Matrix Bets on Wireless
Since the great tech wreck of 2000, life for most venture capitalists has been rough. They're making fewer investments, marking down the value of those they have, and facing headaches raising new cash. Not Paul J. Ferri, however. In the past 12 months, the managing partner of Matrix Partners of Waltham, Mass., has invested $101 million in 13 companies, mostly wireless communications startups. And in May, he raised $1 billion for his latest fund--more than double what he raised in the 1990s.
Matrix is a magnet for new money because it was one of the nation's most profitable VC firms through the 1990s, says Steven Lisson, who tracks venture funds at his Web site, InsiderVC.com. The best performer among Ferri's three funds returned 20 times its investors' money from its formation through Dec. 31, 2000, and his worst seven times the original investment (table). Matrix sold many of its big winners near the top of the market. For example, it paid 20 cents a share for optical networking company Sycamore Networks Inc. in 1998 and sold last year at $107 a share, for a 53,400% gain. Just six companies out of 60 that Matrix backed--including the only two dot-coms--were losers. "What's unique about Matrix is that most top firms do have an occasional weak fund," Lisson says, "but Matrix does not."

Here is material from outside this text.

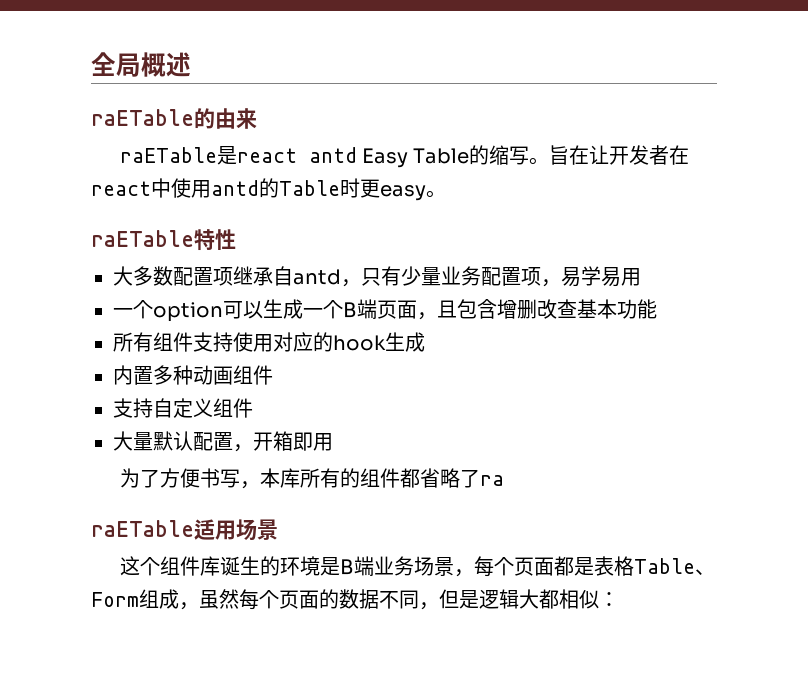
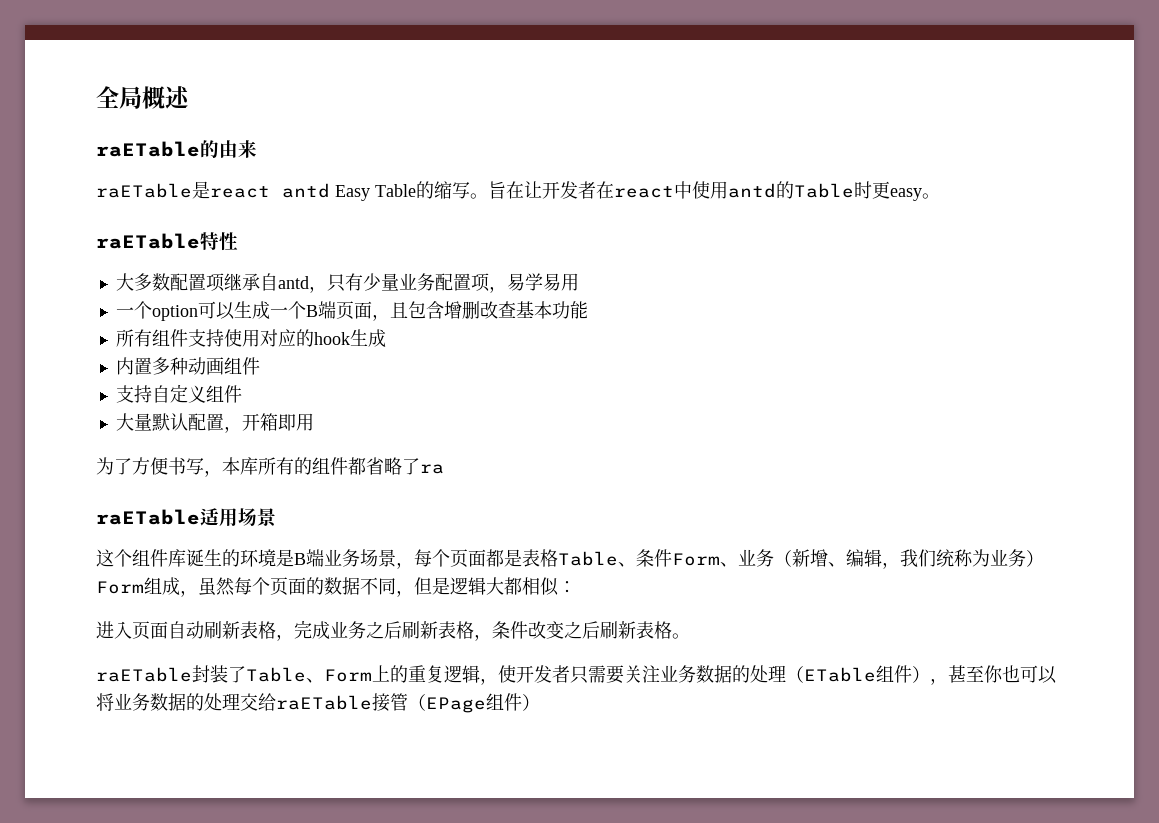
- 这个组件库诞生的环境是B端业务场景，每个页面都是表格Table、Form组成，虽然每个页面的数据不同，但是逻辑大都相似：
+ 这个组件库诞生的环境是B端业务场景，每个页面都是表格Table、条件Form、业务（新增、编辑，我们统称为业务）Form组成，虽然每个页面的数据不同，但是逻辑大都相似：
+ 进入页面自动刷新表格，完成业务之后刷新表格，条件改变之后刷新表格。
+ raETable封装了Table、Form上的重复逻辑，使开发者只需要关注业务数据的处理（ETable组件），甚至你也可以将业务数据的处理交给raETable接管（EPage组件）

GROUND RULES. The Italian-born Ferri sidestepped the tech meltdown by following strong, even rigid, investing rules that he has developed over a 30-year career as a venture capitalist. For starters, he steers clear of fanciful theories--such as the idea that Webvan Group Inc., which filed for bankruptcy in July, would create a whole new business model for grocery distribution. Instead, Ferri focuses on technology equipment companies headed by top engineers able to build products that can produce revenues within two years. Most are referred by successful entrepreneurs that Matrix already has funded. Plus, Ferri insists that Matrix must always be the first-round--and lead--investor in a company because it gives him more influence on strategy. Another rule: One of its 11 partners, many of them experienced engineers and executives, must be on the board.
Now, despite the extensive overcapacity that's wreaking havoc on telecom startups and giants alike, Ferri is betting big on wireless technology. He doesn't consider the strategy to be all that risky, as the wireless business is still growing fast--at a nearly 30% clip, according to Merrill Lynch & Co. "All our startups are selling into markets where there is still demand for new products," Ferri says.
All the same, Matrix's new investments are focused on one of the most volatile sectors of the tech industry. But Ferri says he's much happier now than where he was in then 1980s. Back then, he diversified into tech, retail, and health care. The results were not spectacular, and the experience left him focused almost exclusively on tech equipment and software companies.
Winphoria Networks Inc. is typical of the companies currently being funded by Matrix. The Tewksbury (Mass.) startup was co-founded by Shamim Naqvi, a former top Lucent Technologies Inc. engineer. Next year, Naqvi says, Winphoria plans to release new wireless switching equipment at half the price but four to five times the capacity of today's switches--making it potentially a high-priority purchase by battered wireless carriers. "We're not a sexy company, but it won't be hard for our customers to justify the cost of buying our product," says Naqvi.
Ferri admits that near-term the weak economy could prevent many customers from buying the products Winphoria and others are developing. So he is prepared to wait three or four years--instead of one or two--to earn a return on his investments. And he is planning to invest more money in his companies--double or triple the $8 million to $10 million investments that he typically made over the past 10 years. "We know we'll never have the returns we had in the past," says Ferri.
No doubt Ferri's winning streak will be sorely tested in the next few years. Not only is the tech industry struggling, he has also got far more to invest than ever before. But Ferri's disciplined approach may see him through.